For some time, there have been arguments over which of Lionel Messi and Andreas Iniesta rings the Blaugrana mojo.
While no one disputes Messi’s magical influence in the much-heralded Barca team, some soccer pundits, professional footballers and coaches have always insisted the little, balding Spanish attacking midfield maestro is the difference Barca always fights for.
However, the recent poor form of the Blaugrana seem to have placed the comparisons into a checkmate: a Messi-less Barca is nothing but a shadow of itself. And that includes matches in which Messi is marked out of games.
In an interview with ESPN earlier this year, former French international Robert Pires said the diminutive Spaniard is the driving force behind Barcelona’s sustained success. He said: “For me, Iniesta is the best player at Barca,” Pires told La Xarxa Radio.
“We always talk about Messi, but without Iniesta Barcelona are a different team. He is the master of the team. He is the one who sets the pace for the whole team. He plays very easy.”
Manchester City and Spain midfielder David Silva also said the same of the Barca duo, while former Blaugrana midfielder Juan Roman Riquelme joined the ‘pundits’ in weighing in on the influence of Iniesta over that of Messi.
However, watching Barca’s season fading at the turn of the year, it is obvious Messi’s influence is beyond words. And those who use words, people like Pires, Silva, Riquelme and others, are nothing but tinkers.
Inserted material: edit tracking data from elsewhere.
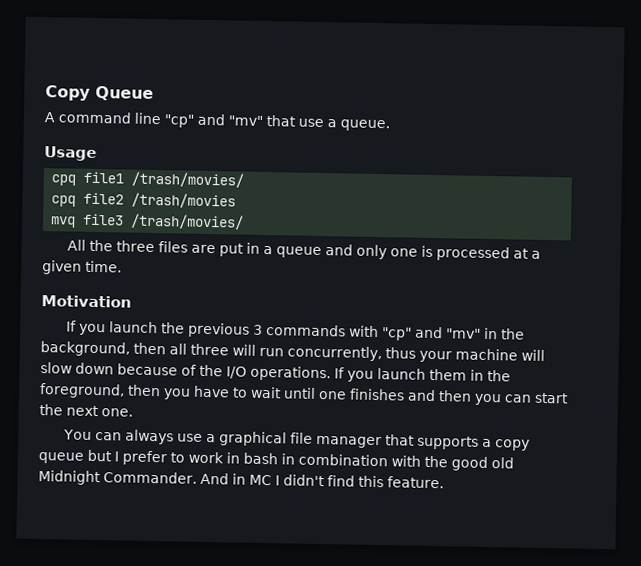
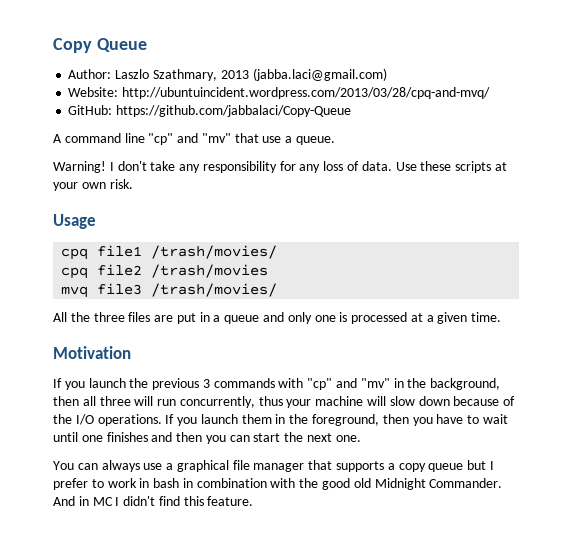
(154, 93) none -> [68,68,387,81] [68,87,491,99] [68,105,352,117] // Author: Laszlo Szathmary, 2013 (jabba.laci@gmail.com) // Website: http://ubuntuincident.wordpress.com/2013/03/28/cpq-and-mvq/ // GitHub: https://github.com/jabbalaci/Copy-Queue
(390, 125) none -> [53,161,507,173] [53,179,133,191] // Warning! I don't take any responsibility for any loss of data. Use these scripts at your own risk.

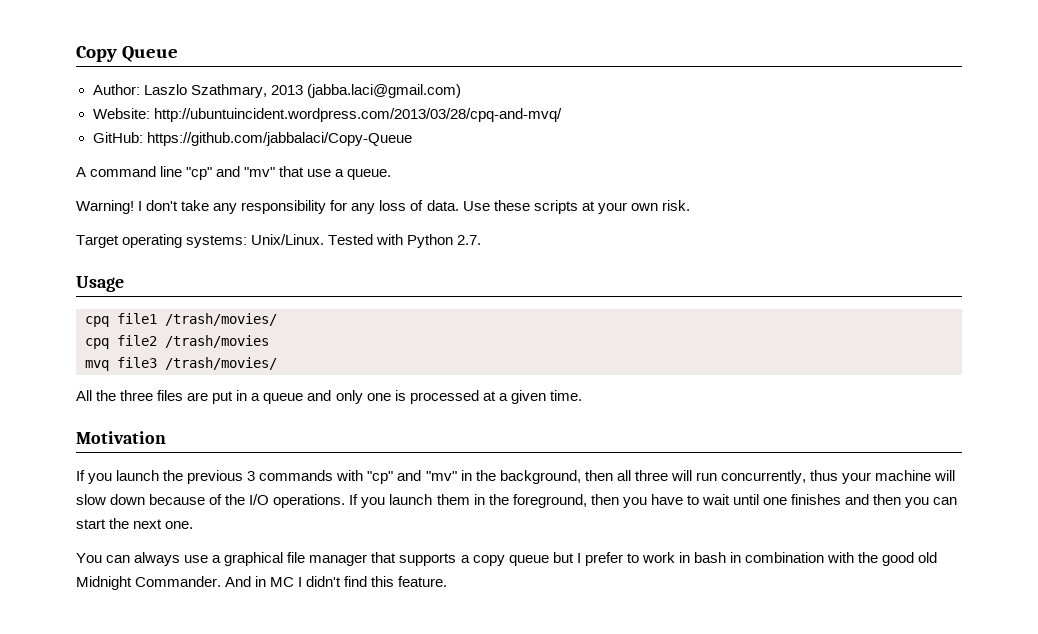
(133, 184) none -> [76,234,482,248] // Target operating systems: Unix/Linux. Tested with Python 2.7.

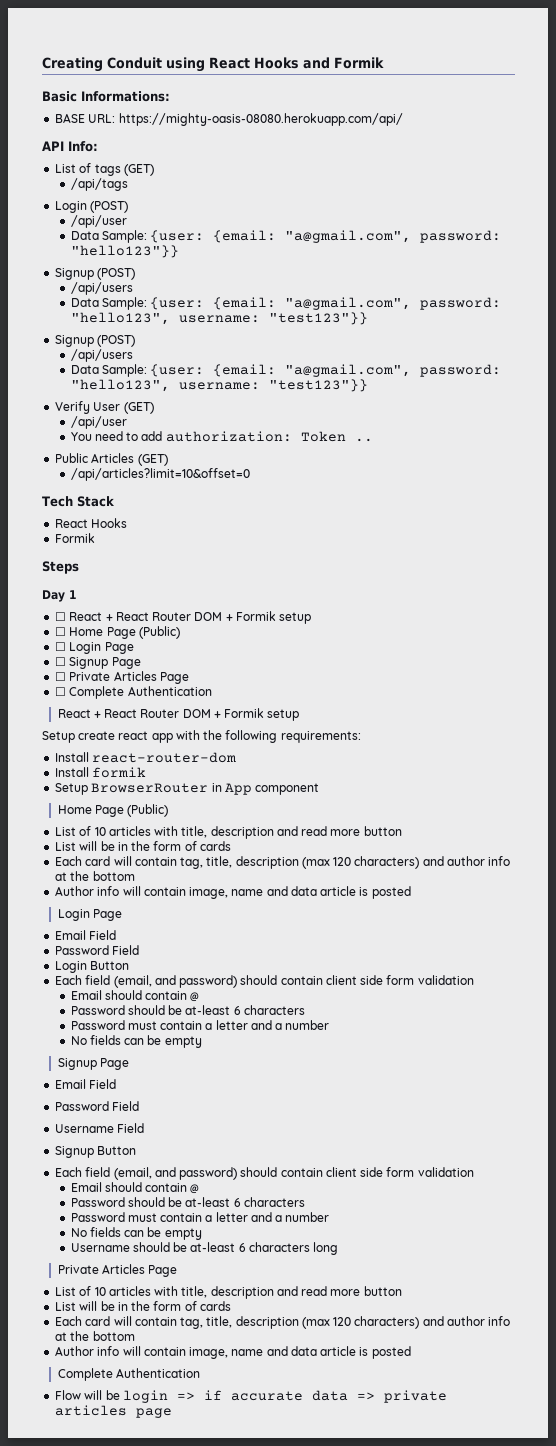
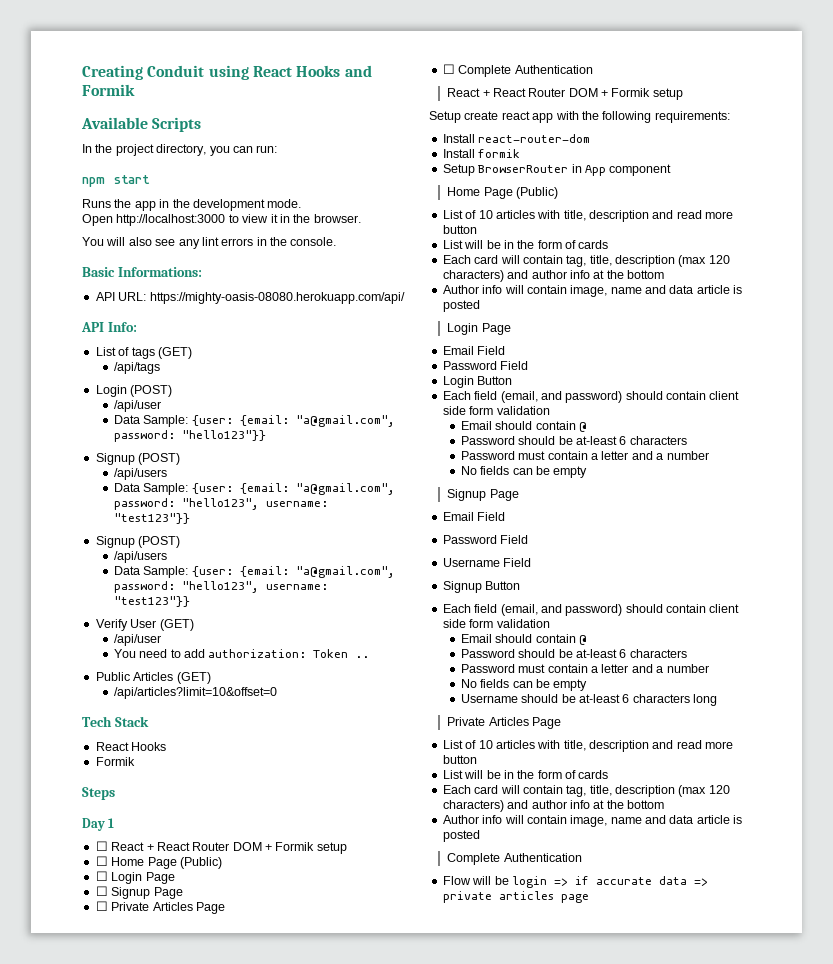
(384, 63) none -> [81,117,202,132] [82,144,278,156] [82,175,150,187] [82,199,302,211] [82,214,361,226] [82,237,337,249] // Available Scripts // In the project directory, you can run: // npm start // Runs the app in the development mode. // Open http://localhost:3000 to view it in the browser. // You will also see any lint errors in the console.
[55,113,86,123] BASE -> [95,292,115,301] API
Against AC Milan in the Champions League quarterfinal first leg, the Argentine was marked out the game. The vibrant Iniesta weaved all the magic his receding hairline could string, but nothing. Barca fell 2-0 in a game in which they were outclassed. Of course, Messi was fielded as a gamble, after missing preceding league games through injuries.
At the intimidating Camp Nou, however, Milan met the true Messi. By the time he was done with them, the idea that turning a 2-0 first leg deficit was next to impossible sounded far-fetched.
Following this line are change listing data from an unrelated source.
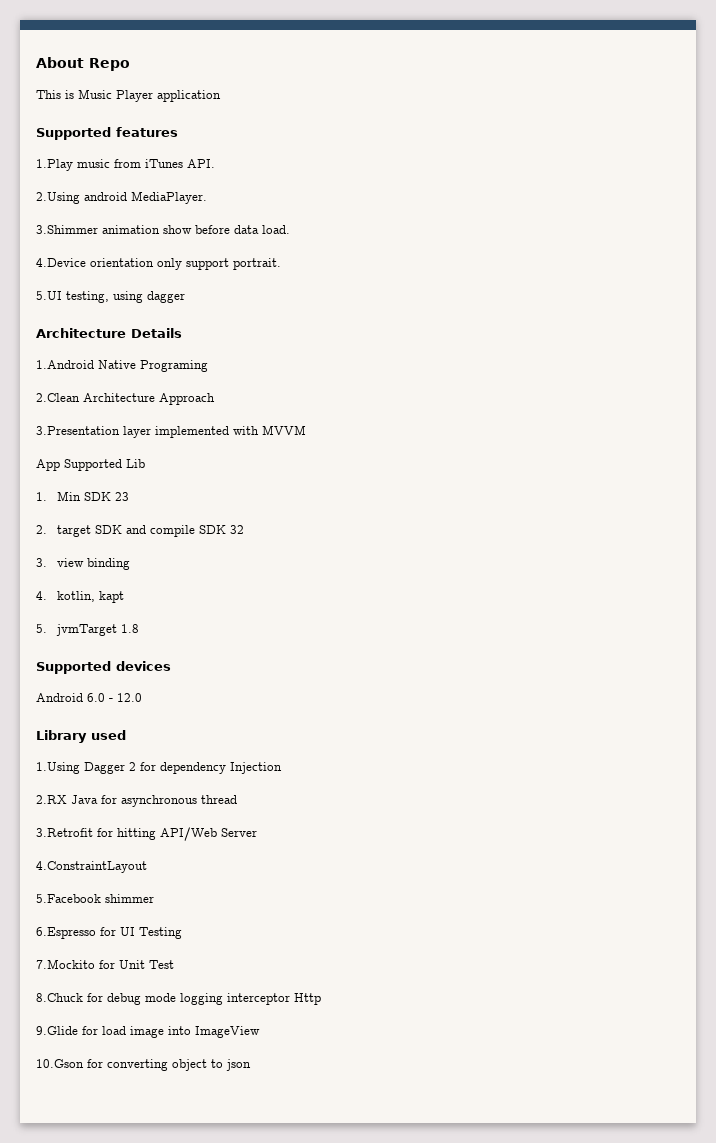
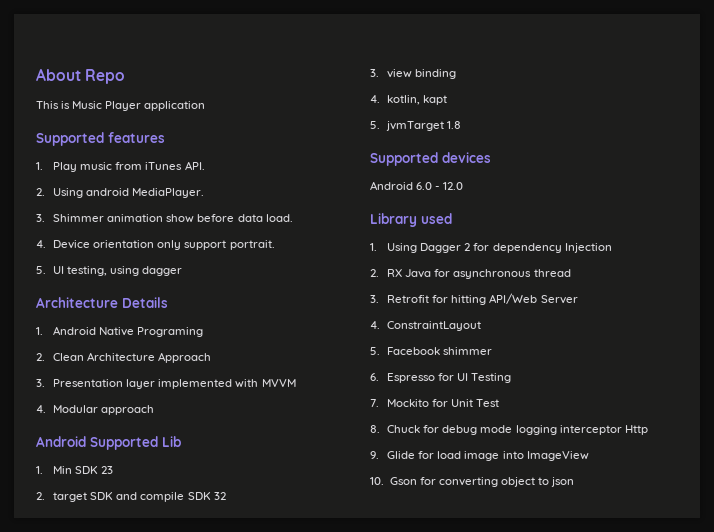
[36,159,73,171] 1.Play -> [36,162,78,172] 1. Play
[36,192,80,204] 2.Using -> [36,188,84,198] 2. Using
[36,225,98,234] 3.Shimmer -> [36,214,105,222] 3. Shimmer
[36,258,86,267] 4.Device -> [36,240,91,249] 4. Device
[36,291,62,300] 5.UI -> [36,266,65,274] 5. UI
[36,360,94,369] 1.Android -> [36,326,97,335] 1. Android
[36,393,80,402] 2.Clean -> [36,353,85,361] 2. Clean
[36,426,120,435] 3.Presentation -> [36,379,124,387] 3. Presentation
[36,459,60,471] App -> [36,405,155,415] [36,436,86,447] 4. Modular approach // Android
[36,762,80,774] 1.Using -> [370,243,418,253] 1. Using
[36,795,67,804] 2.RX -> [370,269,403,277] 2. RX
[36,828,93,837] 3.Retrofit -> [370,295,430,303] 3. Retrofit
[36,861,147,873] [36,894,101,903] 4.ConstraintLayout // 5.Facebook -> [370,321,482,331] [370,347,441,355] 4. ConstraintLayout // 5. Facebook
[36,927,96,939] 6.Espresso -> [370,373,436,383] 6. Espresso
[36,959,95,969] 7.Mockito -> [370,399,430,407] 7. Mockito
[36,993,83,1002] 8.Chuck -> [370,425,421,433] 8. Chuck
[36,1026,78,1035] 9.Glide -> [370,451,416,459] 9. Glide
[36,1059,84,1068] 10.Gson -> [370,477,417,485] 10. Gson

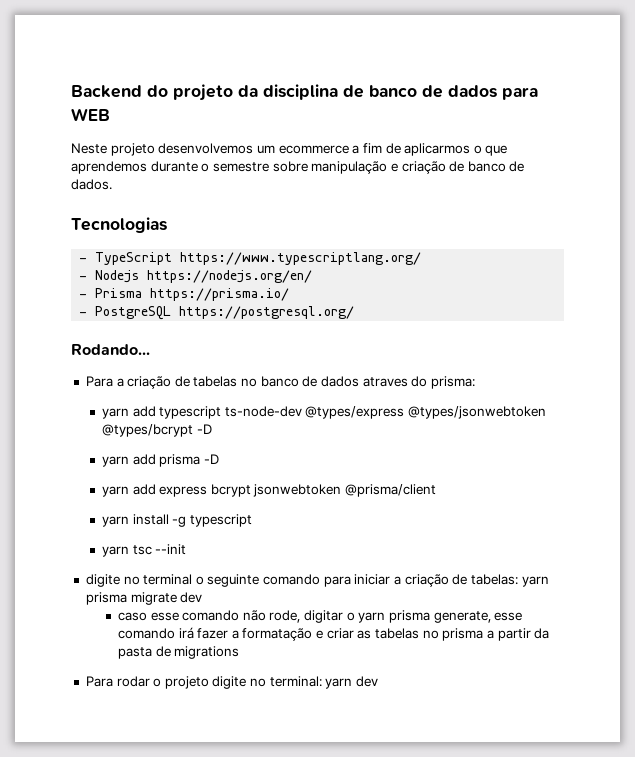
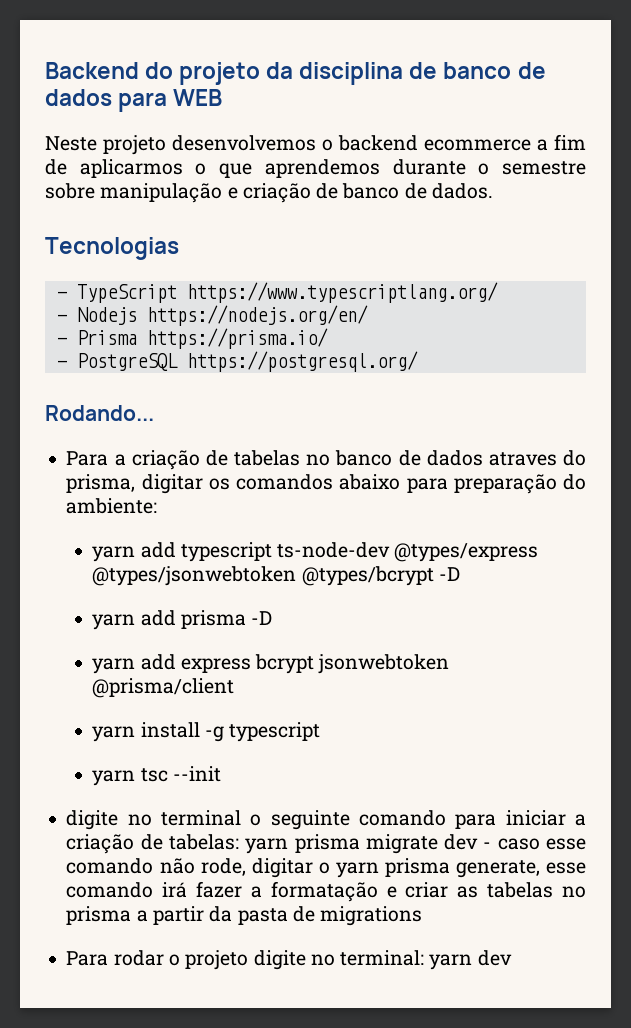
[256,145,275,154] um -> [322,135,418,151] o backend
[430,376,475,389] prisma: -> [66,474,586,494] [66,498,158,514] prisma, digitar os comandos abaixo para preparação do ambiente:
(203, 597) // -> [483,842,492,849] -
But even Messi was powerless against an organised Bayern Munich team that pumped the hit off the Barca passing game.
However, like in many other games this season, it was still the same Messi that Barca needed to turn defeat into memorable victory.
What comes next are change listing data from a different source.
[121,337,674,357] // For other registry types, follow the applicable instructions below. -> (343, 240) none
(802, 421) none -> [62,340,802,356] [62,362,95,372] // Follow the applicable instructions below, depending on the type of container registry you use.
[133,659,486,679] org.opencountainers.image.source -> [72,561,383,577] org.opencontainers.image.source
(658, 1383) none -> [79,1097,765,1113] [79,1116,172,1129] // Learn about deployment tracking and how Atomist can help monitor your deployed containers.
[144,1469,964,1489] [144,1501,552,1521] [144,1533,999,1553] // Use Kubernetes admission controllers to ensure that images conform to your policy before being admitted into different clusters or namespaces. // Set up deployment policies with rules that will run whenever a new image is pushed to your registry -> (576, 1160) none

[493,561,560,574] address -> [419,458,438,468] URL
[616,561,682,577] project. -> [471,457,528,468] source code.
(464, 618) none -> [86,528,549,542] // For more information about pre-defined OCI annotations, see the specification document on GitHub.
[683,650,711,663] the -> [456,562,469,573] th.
Last weekend, it was against visiting Real Betis. The Argentine was benched, but with Betis threatening to run Barca rugged, Tito Vilanova had no choice but to introduce the world’s best footballer.
And he proved his influence, scoring moments after coming on before completing what, by the final whistle, would sound as an easy win.
In all these comparisons and assessments, it is Gerrard Pique, the towering central defender, who seems to read the Barca fluidity.
Pique has never once believed there is any other player who can change a game for the Blaugrana than Messi can do. He stands at the back of the team and watches all those passes. He knows Iniesta and Xavi are the passers, but Messi is the mojo.